So many things concern me about the University’s use of no contact/communication orders (NCOs). As someone who has volunteered in the fields of domestic and sexual violence, I understand the value of protecting students from stalking and harassment. As an attorney, I wonder whether the process for obtaining/granting an NCO is sound and worry about the great potential for abuse.
I write specifically, however, to express my dismay at the University’s apparent failure to recognize an opportunity to educate its students. Students with passionate views who engage in public discourse in order to bring about change must recognize that they may — and in fact should want to — invite the attention of the press. It is imperative that journalists check their facts and confirm their sources, and the only way for them to do so is to contact those about whom they report. Of course, any individual has the absolute right not to talk to members of the press, and journalists should be respectful in their communications and should refrain from further contact with someone if asked. Furthermore, when the press gets it wrong, there are remedies: letters to the editor, requests for retraction or clarification, approaching other media outlets to publicize the inaccurate reporting.
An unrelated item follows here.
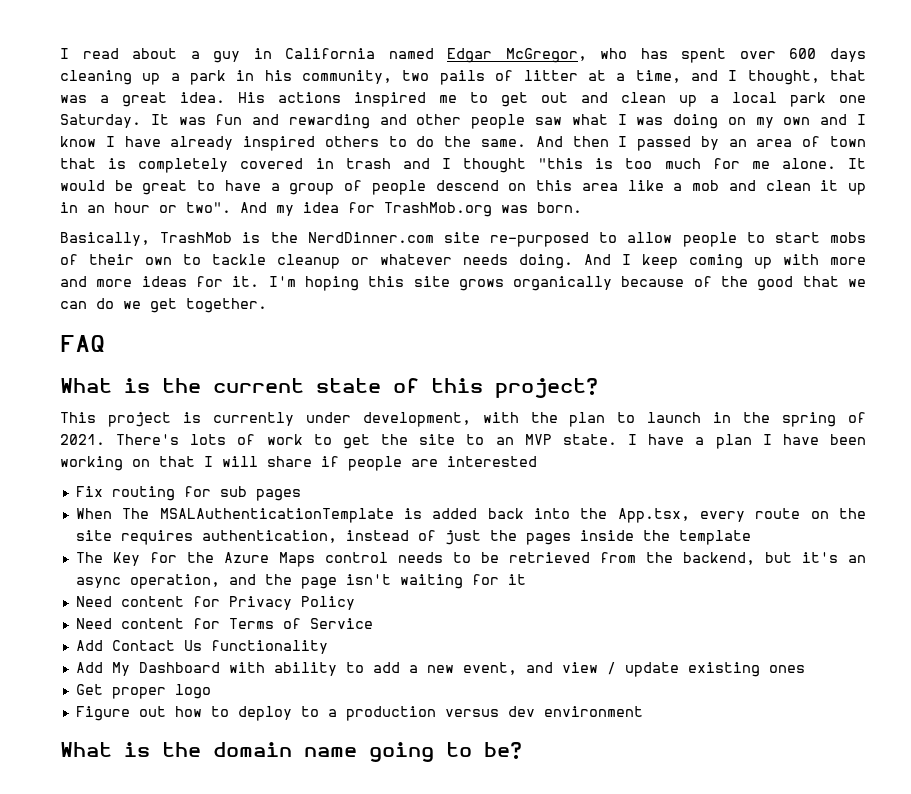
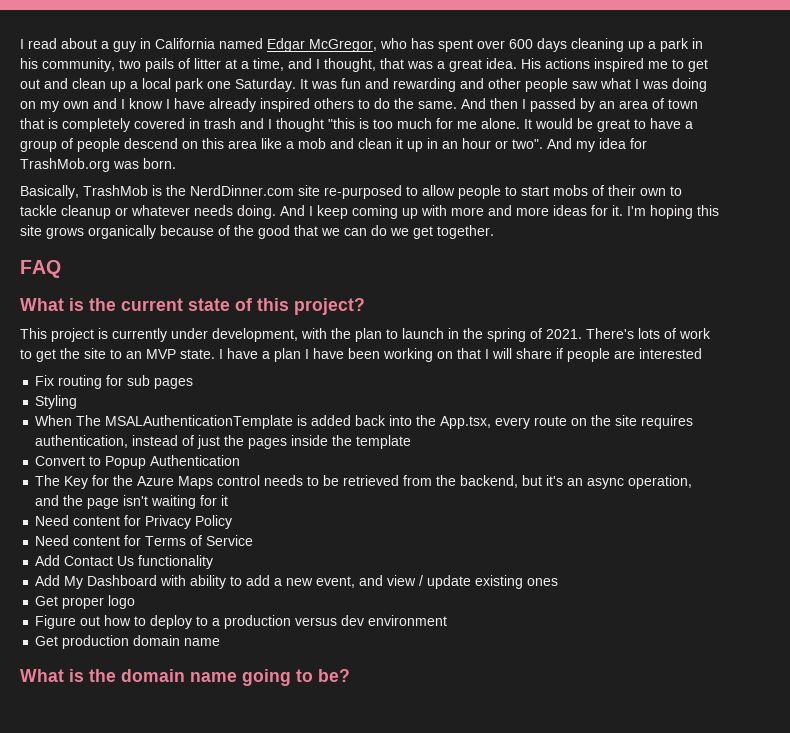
(301, 495) none -> [35,395,78,409] // Styling
(751, 537) none -> [35,455,241,469] // Convert to Popup Authentication
(643, 711) none -> [35,635,221,649] // Get production domain name

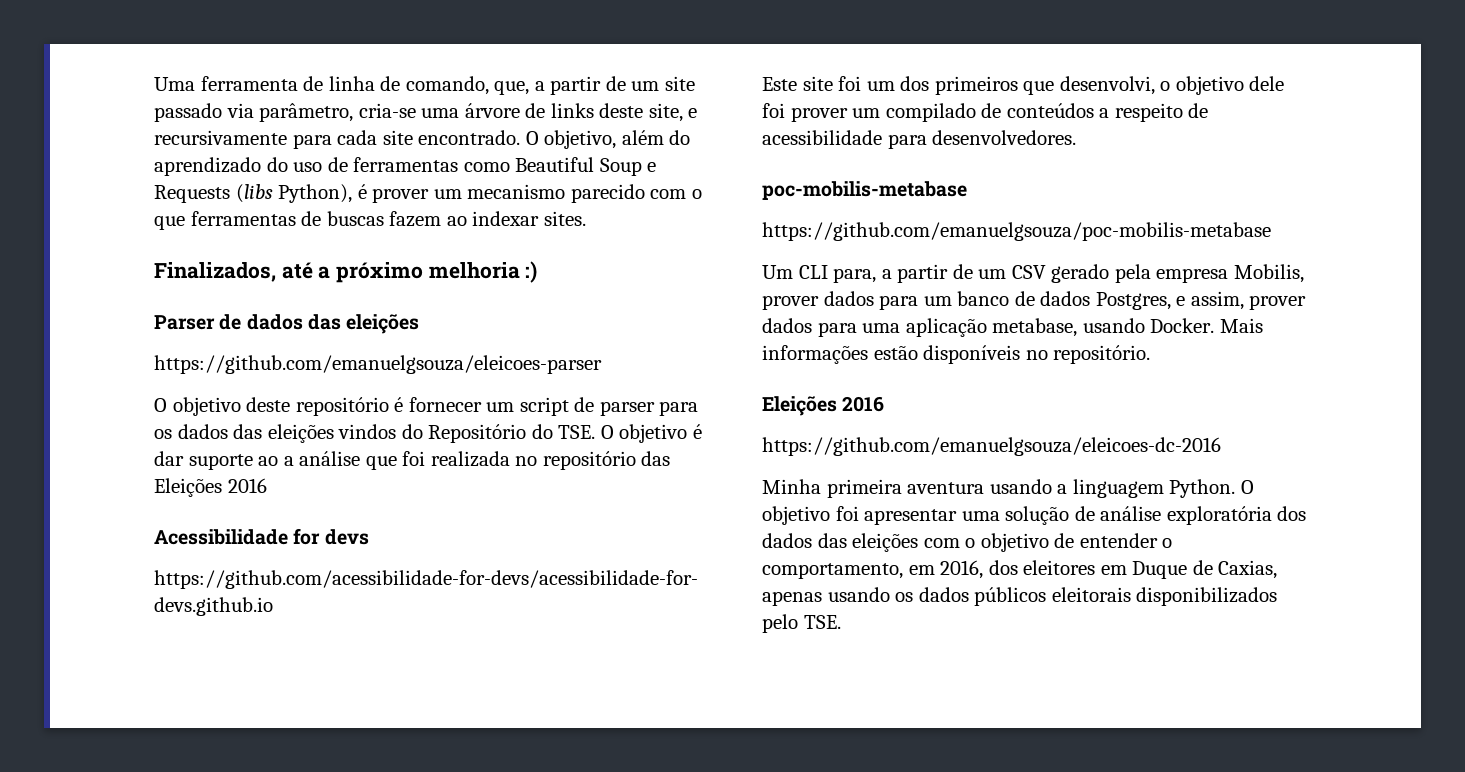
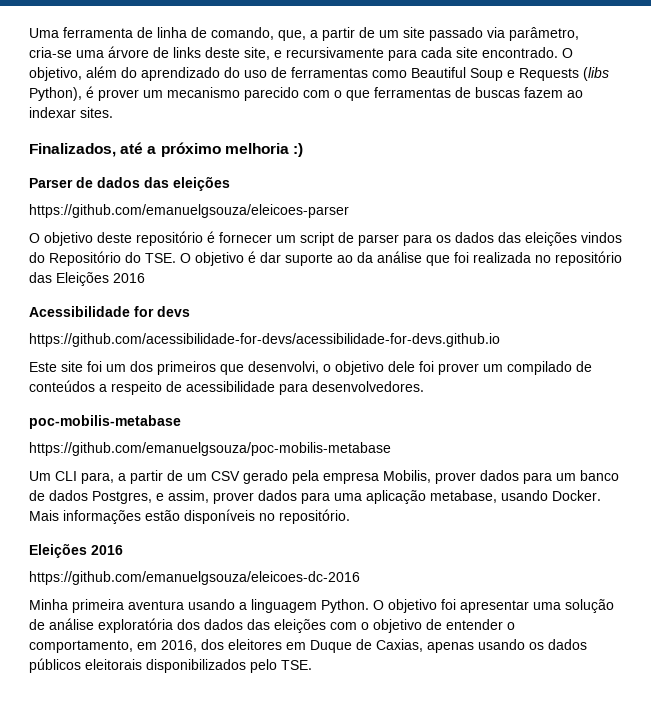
[283,456,294,466] a -> [357,252,373,263] da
I, of course, cannot know the details of what happened between journalist Danielle Shapiro ’25 and Harshini Abbaraju ’22 beyond what was reported in the PAW and Wall Street Journal articles, both of which I read. I wish the PAW article had given me more information: Did Ms. Abbaraju tell Ms. Shapiro she did not want to speak to her or ask her not to contact her again, before resorting to an NCO? Did Ms. Abbaraju contact Ms. Shapiro after her article was published and express her concerns about its contents? Did Ms. Abbaraju write a letter to the editor of The Princeton Tory seeking to correct the mistruths and mischaracterizations she claims appeared in its reporting, or seek any other remedy for any inaccurate reporting? Did Ms Abbaraju contact the editorial staff at The Princeton Tory to report that its reporters were engaging in harassing behavior of pro-Palestine activists?
Based on the PAW and WSJ articles, it would appear that the University may have missed the chance to prepare Ms. Abbaraju for what may very well be future interactions with the press, given her activism, and to teach her how to navigate that important relationship. This is highly disappointing, especially considering that this article appears in the same issue that features the excerpt of President Eisgruber’s address to the Class of 2026 about free speech, and that not less than a year ago the University bestowed its highest undergraduate honor on Maria Ressa ’86, the journalist who was awarded the 2021 Nobel Peace Prize. The press is an ever more crucial bulwark in the desperate, worldwide fight for freedom and democracy, and all of us must do our part to ensure that the press can do its work unfettered.